CEOs that are members of the Business Roundtable, a trade group of Fortune 500 companies, held meetings with individual House Ways and Means Committee members to press their case on the international tax issues.

According to those present, CEOs that participated included John T. Chambers of Cisco Systems Inc. (CSCO), David M. Cote of Honeywell International Inc. (HON), Kenneth I. Chenault of American Express Co. (AXP) and Joseph M. Tucci of EMC Corp. (EMC).

They are fighting proposals by President Obama to curb a tax break known as deferral, which allows firms to postpone taxes on their foreign income as long as they do not repatriate it to the United States. And they are finding some allies among House Democrats.

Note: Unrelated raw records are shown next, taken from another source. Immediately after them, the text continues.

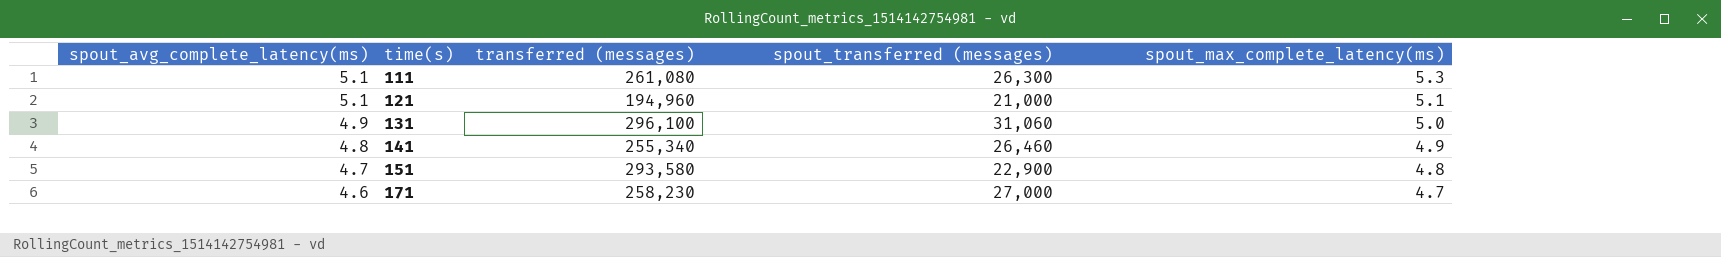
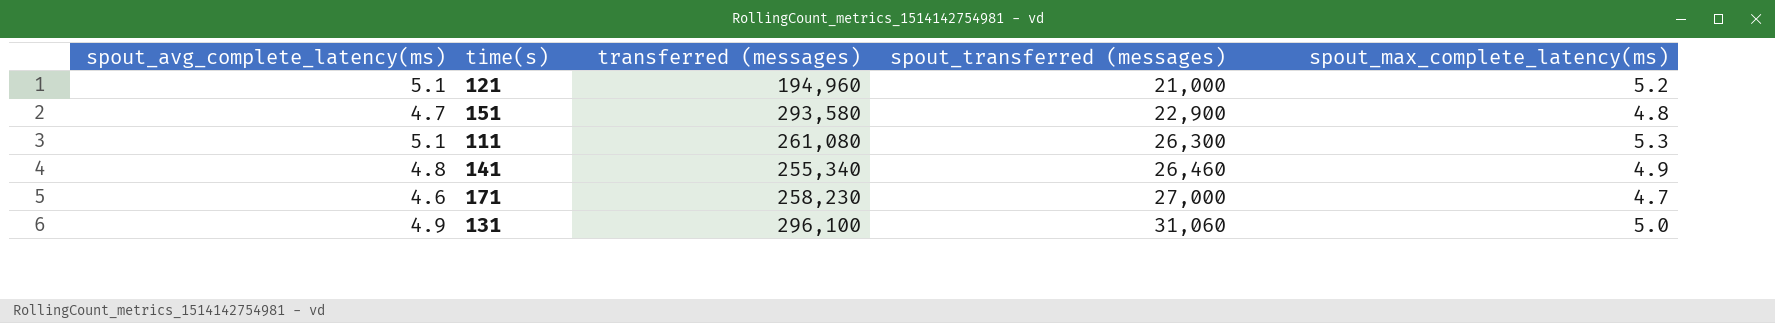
row order: spout_avg_complete_latency(ms) descending -> spout_transferred (messages) ascending
121 | spout_max_complete_latency(ms): 5.1 -> 5.2

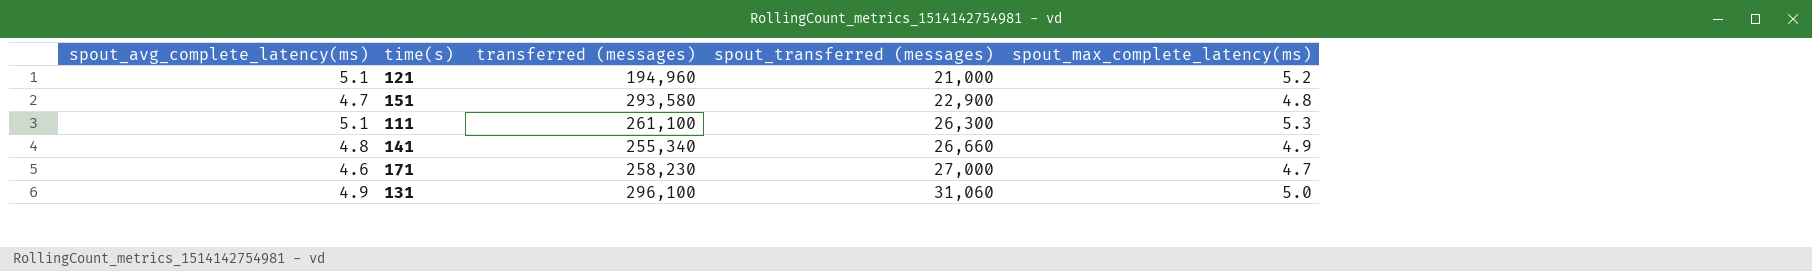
111 | transferred (messages): 261,080 -> 261,100
141 | spout_transferred (messages): 26,460 -> 26,660

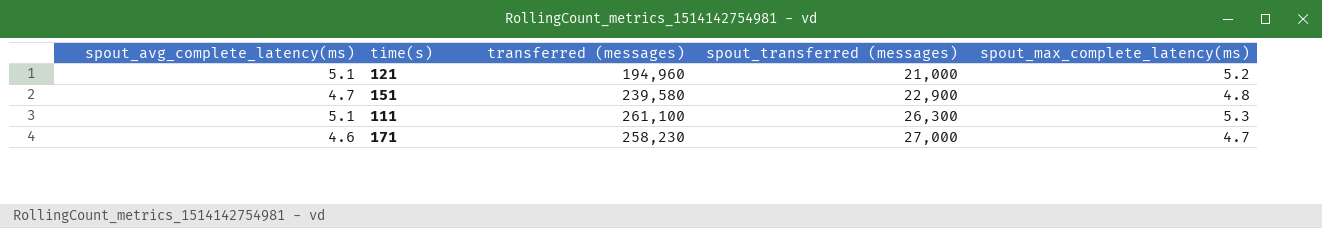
row 141: 4.8 | 255,340 | 26,660 | 4.9 -> none
row 131: 4.9 | 296,100 | 31,060 | 5.0 -> none
151 | transferred (messages): 293,580 -> 239,580

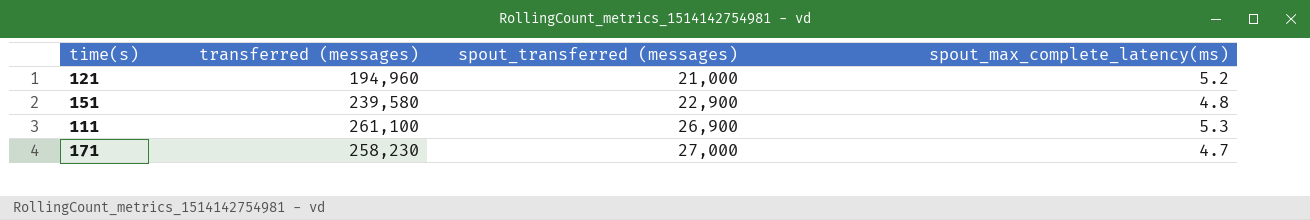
column spout_avg_complete_latency(ms) | position: 1 -> none
111 | spout_transferred (messages): 26,300 -> 26,900

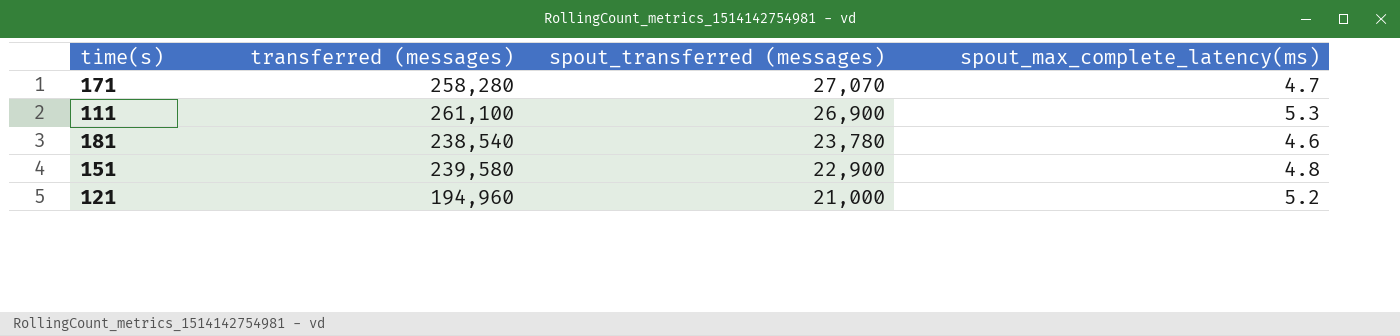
row order: spout_transferred (messages) ascending -> spout_transferred (messages) descending
171 | transferred (messages): 258,230 -> 258,280
171 | spout_transferred (messages): 27,000 -> 27,070
row 181: none -> 238,540 | 23,780 | 4.6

"Deferral is not tax avoidance," said Rep. Richard Neal, D-Mass. "If we want to engage in a conversation about making our companies internationally competitive, we need a full-fledged debate about the corporate tax code."

Neal said he told Obama, during a Tuesday meeting at the White House, that changes to treatment of firms' foreign income should be made only in the context of a broad revision of corporate taxation.

"He said his mind is open," Neal said of Obama.

The CEO visits were just one part of a deluge of lobbying on the foreign tax proposals, touched off by fears that Congress will tax foreign earnings to help underwrite the health-care bill. Tax directors of high-tech companies, including Hewlett-Packard Co. (HPQ) and Adobe Systems Inc. (ADBE), also blitzed the Capitol this week.

As Congress looks to advance the health-care legislation by the fall, there is growing concern at the largest U.S. firms. Neal, in an interview with Dow Jones, said there is a risk of bringing the lobbying power of corporations against the health-care bill, which is Obama's top domestic priority.

The House's top tax writer, Ways and Means Chairman Charles Rangel, D-N.Y., has not ruled out taking some of those international tax breaks back to fund the health initiative.

But there are other Democrats besides Neal that say they don't favor that approach. "I'm reluctant," said Rep. Allyson Schwartz, D-Pa., saying that the foreign profits issues "should be looked at in a broader review of corporate taxes."

Referring to the various revenue proposals being considered to pay for health-care legislation, some of which would involve tax increases, Schwartz said, "We don't really want to do any of these things, but we're determined to have [the bill] revenue-neutral over 10 years."